So it remains to be explained to erstwhile allies that for all the facts, fictions and figures, for all the objections what has not been dealt with is the sheer hatred that has been expressed and now made into real life damaging reality for millions of people. Sympathy and opposition politically is very nice to be sure, but what was loosed upon us yesterday was a determination by the wealthy and powerful to pursue a vendetta against the poor and sick that is timeless.

Am sharing an office with Andrew Holdenby of Reform who is jumping with delight at every benefit cut announced – laughing out loud with delight.
I cannot believe the callousness.

Although in more defined terms has been intensified since the post war era when a country that survived the horrors of WW2 decided it could no longer reward the few and ignore the majority, that the nation had to include all, with a health service, welfare and essential services run for the common good not profit, ever since that insult to selfishness & greed has been resented-

Such sentiments have a whiff of 1930s Germany, something the Twittersphere buzzed with when welfare secretary Iain Duncan Smith said: “Work makes you free” – the same words hung over the entrance to the Auschwitz concentration camp. “I have faced this accusation,” says Professor Lawrence M Mead ”Hitler was non-democratic, whereas work requirements claim a popular mandate. There is something wrong when because of fascism we have to solve every problem with freedom and benefits.”
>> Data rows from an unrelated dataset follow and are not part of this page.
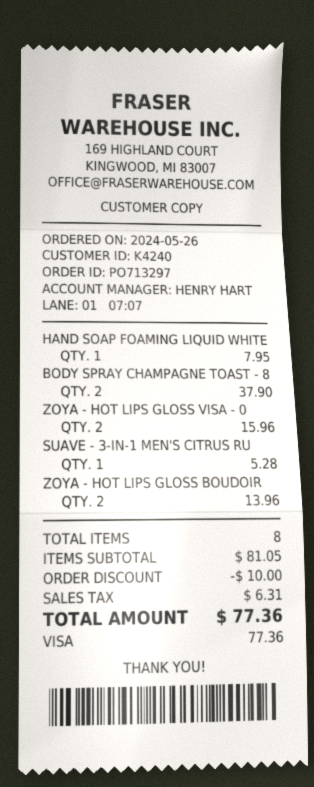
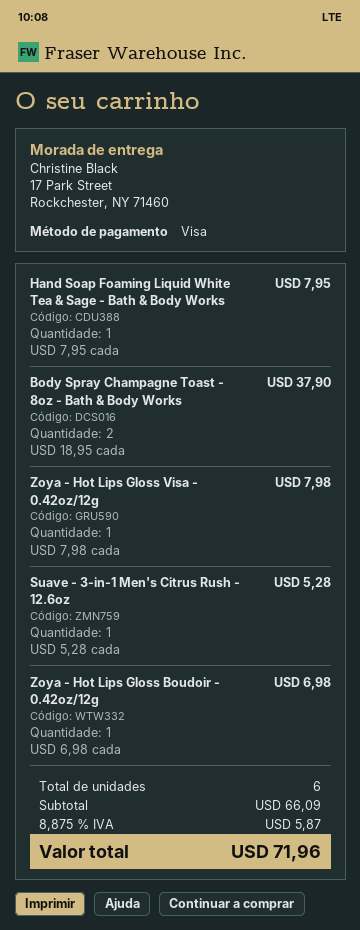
ZOYA - HOT LIPS GLOSS VISA - 0: 2 for 15.96 -> 1 for 7.98
ZOYA - HOT LIPS GLOSS BOUDOIR: 2 for 13.96 -> 1 for 6.98
total quantity: 8 -> 6
subtotal: 81.05 -> 66.09
discount: 10.00 -> none
tax: 6.31 -> 5.87
total: 77.36 -> 71.96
Now a global elite contend with the cost of labour being the main barrier to increased profit to the accruing of surplus capital demanded by their irrational greed. As long as conditions prevail where someone will work for a peanut and a bowl of piss they cannot see why all should not ask for anymore. Which is where the other shoes waits to drop, what this budget has done is make it very unpleasant to be reliant on benefits if you are sick or raising children, or to be out of work, yet we still have a minimum wage. That is where workfare is going to come in, when that shoe drops the £65 a week benefit will become the new minimum wage. This budget laid the groundwork, workfare will be the next step and then labour will at last be looking at a peanut and a bowl of piss as preferable to prison, except it won’t be called that, how does ‘Workhouse’ sound to you?
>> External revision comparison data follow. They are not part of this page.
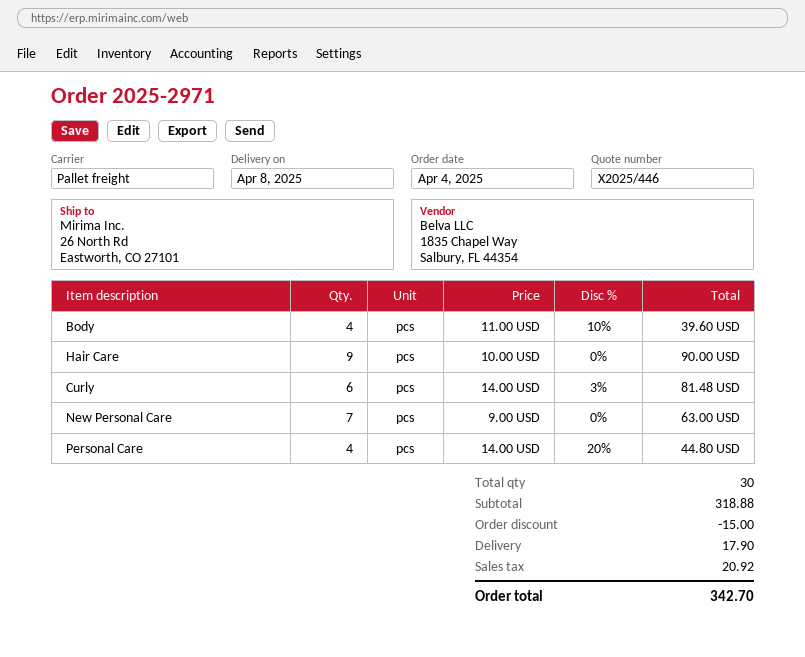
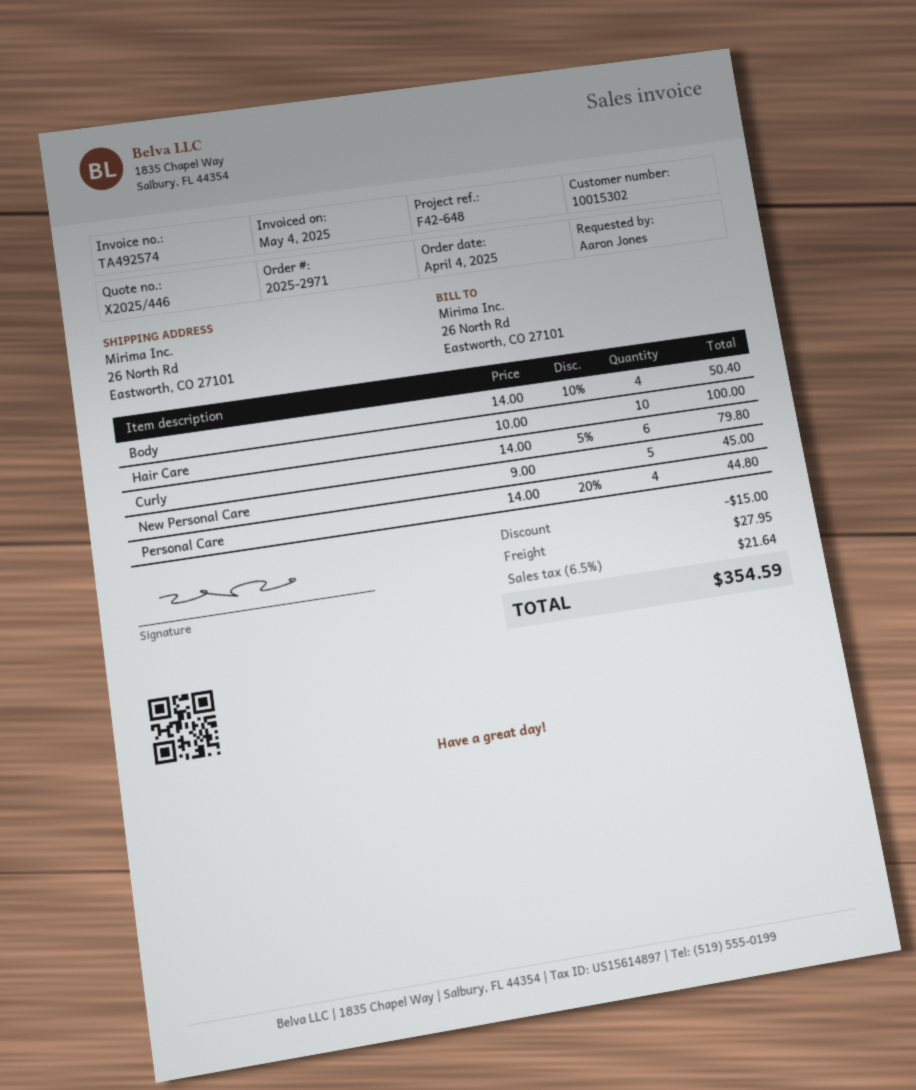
Body: 4 x 11.00 - 10% = 39.60 -> 4 x 14.00 - 10% = 50.40
Hair Care: 9 x 10.00 = 90.00 -> 10 x 10.00 = 100.00
Curly: 6 x 14.00 - 3% = 81.48 -> 6 x 14.00 - 5% = 79.80
New Personal Care: 7 x 9.00 = 63.00 -> 5 x 9.00 = 45.00
shipping: 17.90 -> 27.95
tax: 20.92 -> 21.64
total: 342.70 -> 354.59

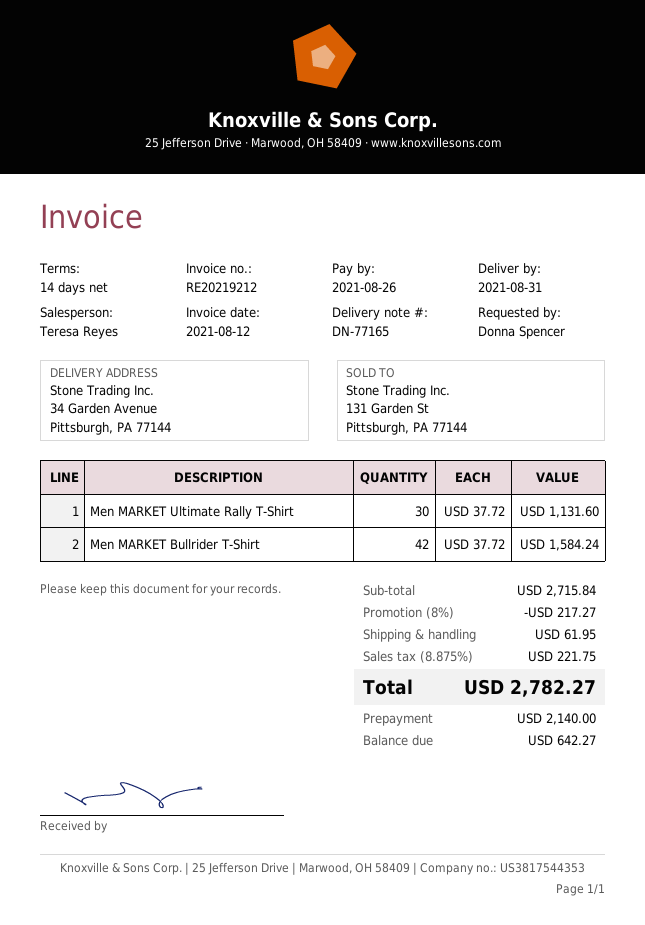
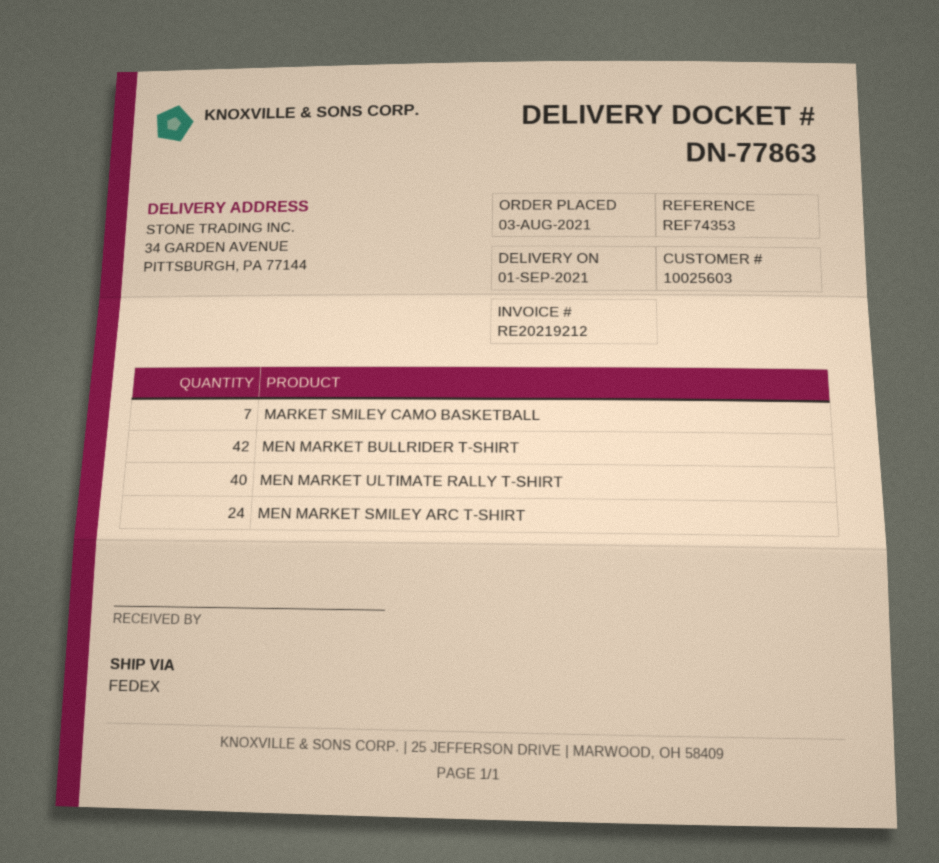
delivery note number: DN-77165 -> DN-77863
delivery date: 2021-08-31 -> 2021-09-01
Men MARKET Ultimate Rally T-Shirt: 30 -> 40
MARKET SMILEY CAMO BASKETBALL: none -> 7
MEN MARKET SMILEY ARC T-SHIRT: none -> 24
But all that is maybe by the by for right now, this week many people got the message loud and clear- You are hated, You and your children are useless eaters, make money for us or be denied your basic human dignity and if we are honest we’d be very happy if you just fucked off and died. Now will those who argue party politics find alliance with the millions under attack and try to understand living day after day with hatred being directed at you or will they keep just arguing their corners ‘No, my tribe Party would have done much better they are the true friend of the people, support us!’ while pretending not to notice all that ever happens when they get in power is a slightly differing style of the same brutal policies.

Share

5 Responses to “Osborne’s Hate Speech”

  1. Jotman says:

    When all this austerity across Europe and the US causes the inevitable decline in consumer spending and a renewed tightening of credit to small business, some financial institutions are likely to find themselves in need of urgent support. I’m quite confident governments will find a few trillion to help these institutions in their hour of need. (“The abandonment of Lehman and the ensuing crisis taught political leaders that it’s better to be safe than sorry”). FoxNews will report how some “genius” speculators (guys who “amazingly” “saw the 2011 collapse coming”) will undoubtedly make a killing on account of having sold the these institutions short.

  2. libhomo says:

    Cutting the costs of labor tends to reduce demand, if there isn’t another market to dump products into. Corporations are running out of markets. If they don’t tolerate higher wages, sales and profits will decline.

  3. RickB says:

    This is why I am beginning to be convinced of the domination of finance capital in the political decisions, they are irrational, short sighted and antithetical to the wider economic wellbeing and see government as merely the means to ensure their survival against the welfare of earth’s population.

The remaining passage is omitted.